Ho scoperto un modo diverso di prendermi cura della mia salute

MILANO ANSAcom

"Prima di entrare in contatto con Milano Check Point avevo sentito qualcosa sulla profilassi pre esposizione all'Hiv, sapevo che esistevano terapie per aiutare a prevenire il contagio, ma non sapevo che fossero disponibili in Italia, né che fossero disponibili per tutti. Poi l'incontro con Milano Check Point è stato illuminante". A raccontarlo è Sara, nome di fantasia dietro cui si cela una donna di 45 anni che racconta così il primo approccio con lo Sportello PrEP di Milano Check Point, uno dei vincitori della decima edizione del bando Community Award program, di Gilead Sciences.

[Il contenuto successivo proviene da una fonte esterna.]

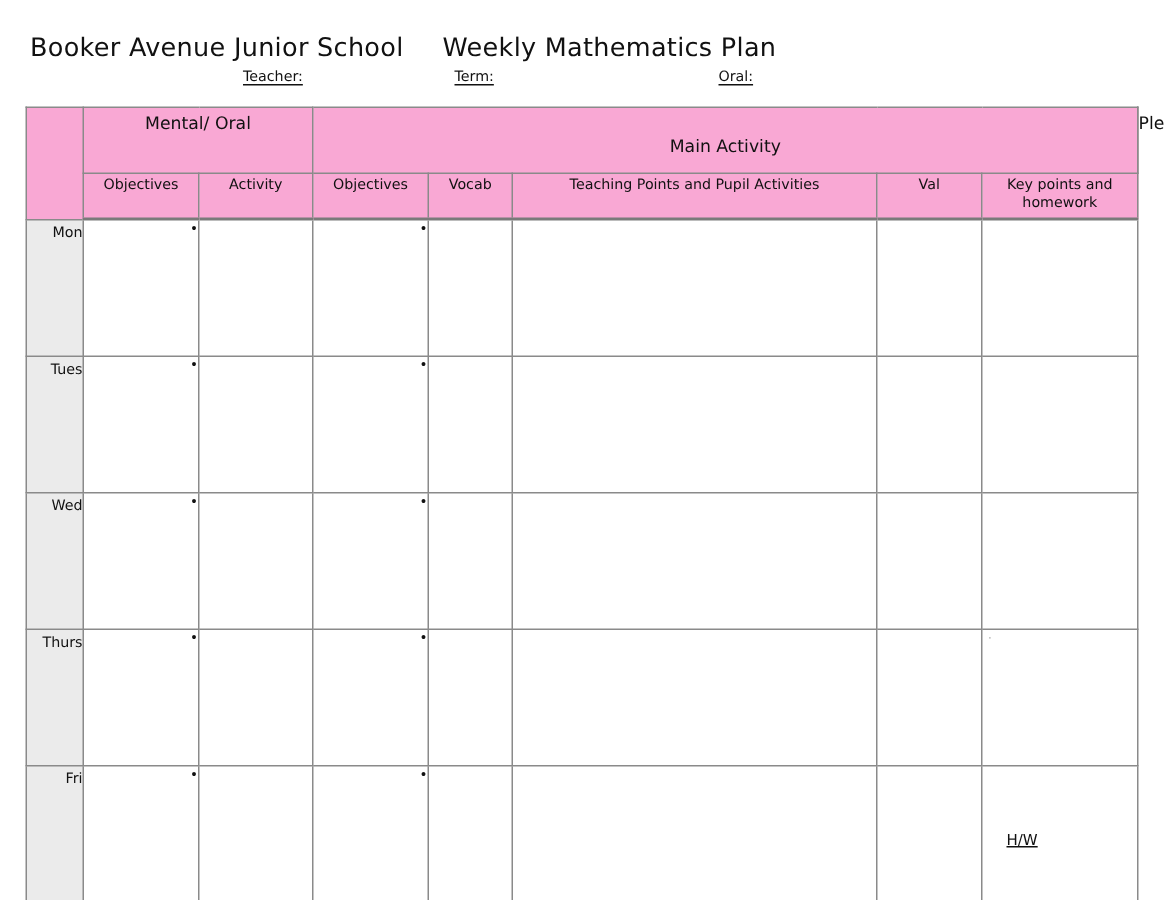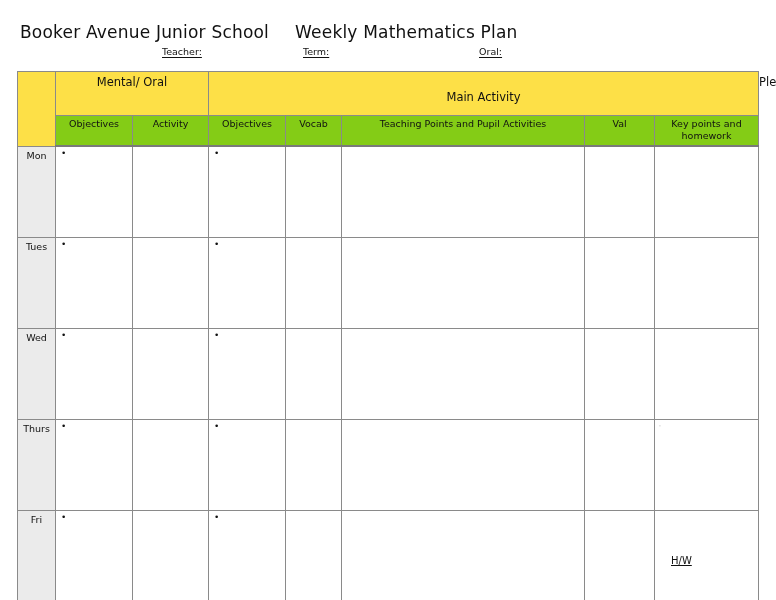"Mental/ Oral" .hdr { background: #fde047 -> #f9a8d4 }
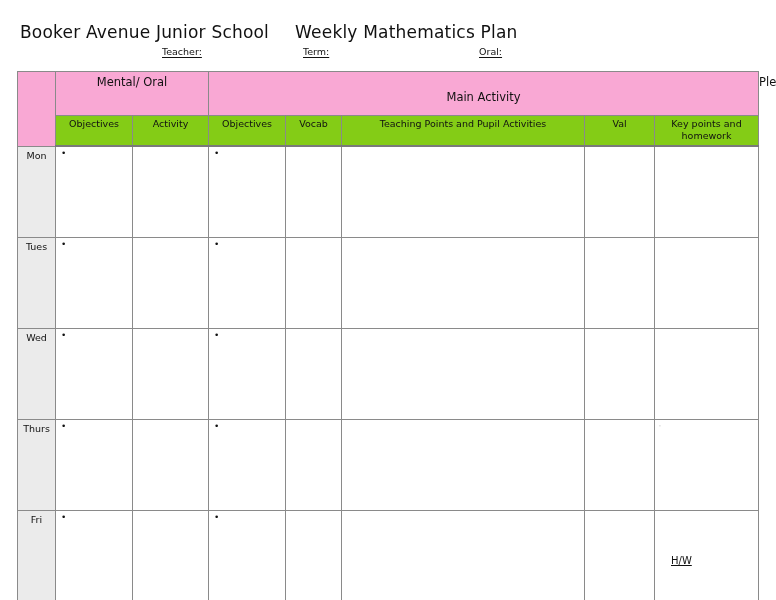"Objectives" .sub { background: #84cc16 -> #f9a8d4 }
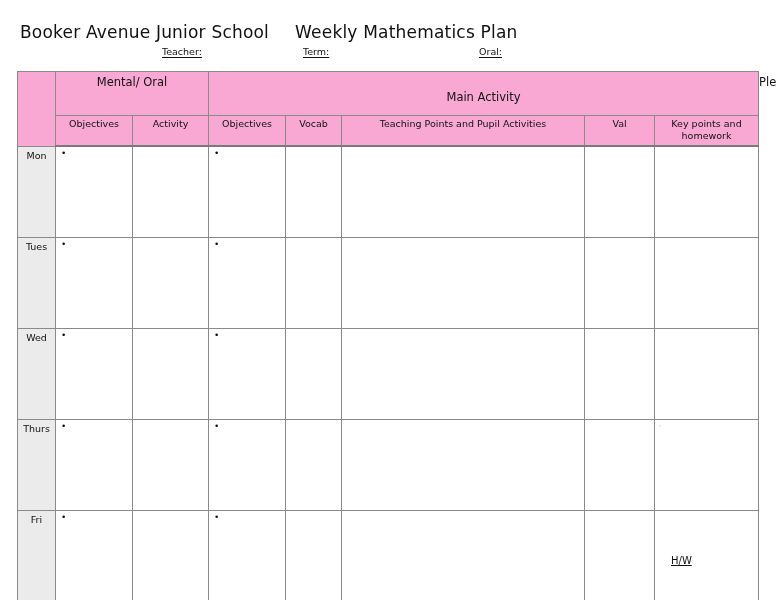"Mon" tr.dayrow td { text-align: none -> right }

"Sono sempre stata attenta alla mia salute e, nel caso specifico, alla salute sessuale - racconta nel cortometraggio realizzato dall'agenzia ANSA -. Ho avuto in passato delle relazioni lunghe, tendenzialmente monogame, ma anche delle fasi in cui sono stata single". Circa un anno e mezzo fa, all'inizio della pandemia sente parlare dell'associazione Milano Check Point, una rete di 5 organizzazioni unite nel contrasto di infezioni a trasmissione sessuale. "La loro sede era chiusa ma li contattai e feci un primo incontro online: fu solo una chiacchierata in cui mi venne spiegato come funzionava la PrEP, o profilassi pre-esposizione, che riduce drasticamente, nel caso di un rapporto a rischio, la possibilità di contrarre l'Hiv. Così ho scoperto che una fascia molto ampia della popolazione questo strumento non lo conosce, come non lo conoscevo io".
Dopo il colloquio con l'infettivologo dell'associazione, in base al suo profilo di rischio, Sara decide di iniziare questo percorso. "Adesso, semplicemente vivo molto meglio la mia vita, che è del tutto analoga a quella che avevo prima. Non è che adesso mi esponga a rischi maggiori. Faccio le stesse cose di prima, ma con più tranquillità. Purtroppo sono ancora poche le donne che fanno questa scelta". Oltre alla profilassi per l'Hiv, l'associazione fornisce un check-up periodico per le malattie sessualmente trasmissibili e un counseling in cui si parla di sessualità e dei relativi rischi. "Ho un unico rammarico, - conclude Sara - che tante persone non sappiano che esistano simili servizi di eccellenza sul territorio e che, di conseguenza, non vi accedano".